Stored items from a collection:

####

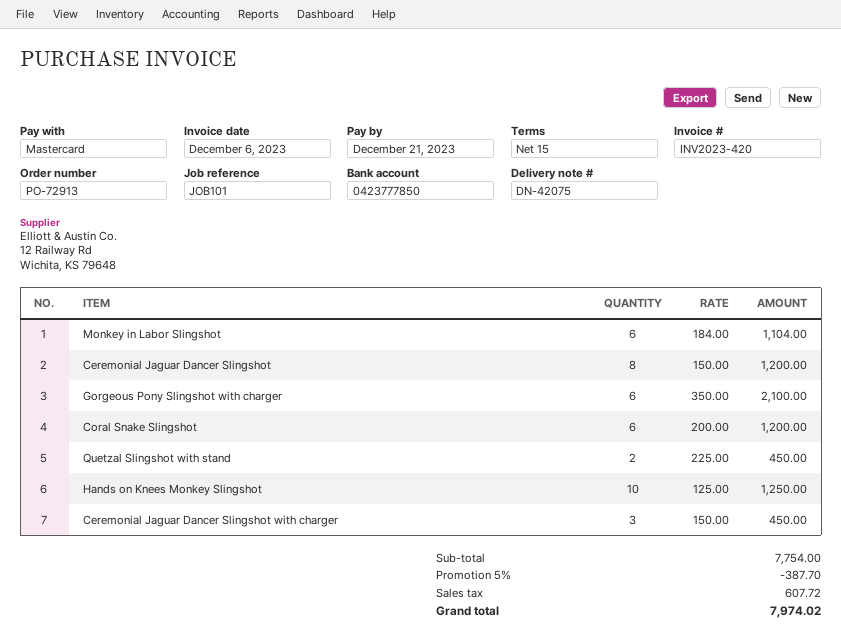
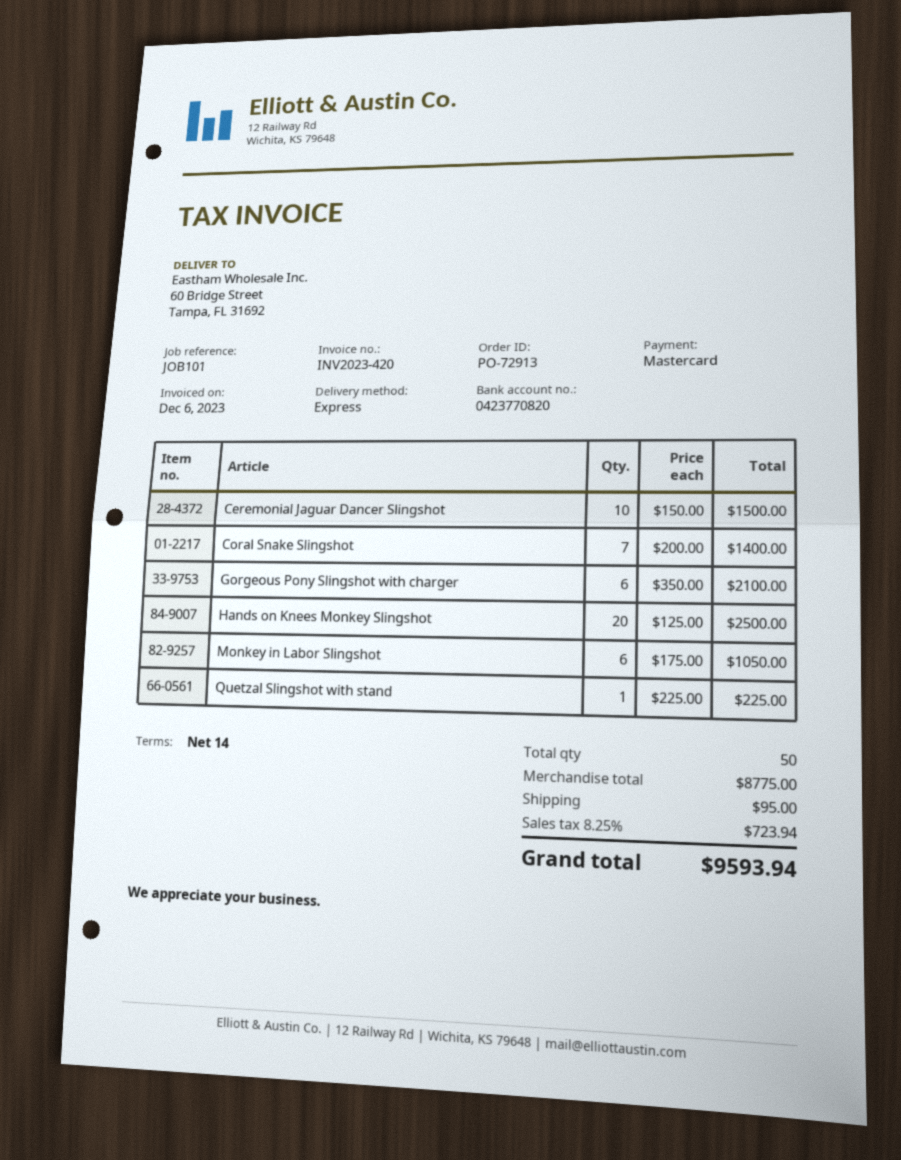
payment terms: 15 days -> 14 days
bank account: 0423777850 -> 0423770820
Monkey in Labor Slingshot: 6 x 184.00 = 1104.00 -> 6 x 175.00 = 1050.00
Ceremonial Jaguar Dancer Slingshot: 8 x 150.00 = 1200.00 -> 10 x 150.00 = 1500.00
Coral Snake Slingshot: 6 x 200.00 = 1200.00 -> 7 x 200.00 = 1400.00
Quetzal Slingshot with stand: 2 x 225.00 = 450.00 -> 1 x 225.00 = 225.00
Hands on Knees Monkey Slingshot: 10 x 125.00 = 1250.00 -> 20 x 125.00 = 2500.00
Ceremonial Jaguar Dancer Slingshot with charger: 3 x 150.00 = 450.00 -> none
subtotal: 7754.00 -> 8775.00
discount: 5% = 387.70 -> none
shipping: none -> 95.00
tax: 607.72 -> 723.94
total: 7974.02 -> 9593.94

####

— What you need to do —
The answer is a portion of the data. Write out exactly the line with "subtotal: 7754.00 -> 8775.00" and all lines after it.

— Result of the task —
subtotal: 7754.00 -> 8775.00
discount: 5% = 387.70 -> none
shipping: none -> 95.00
tax: 607.72 -> 723.94
total: 7974.02 -> 9593.94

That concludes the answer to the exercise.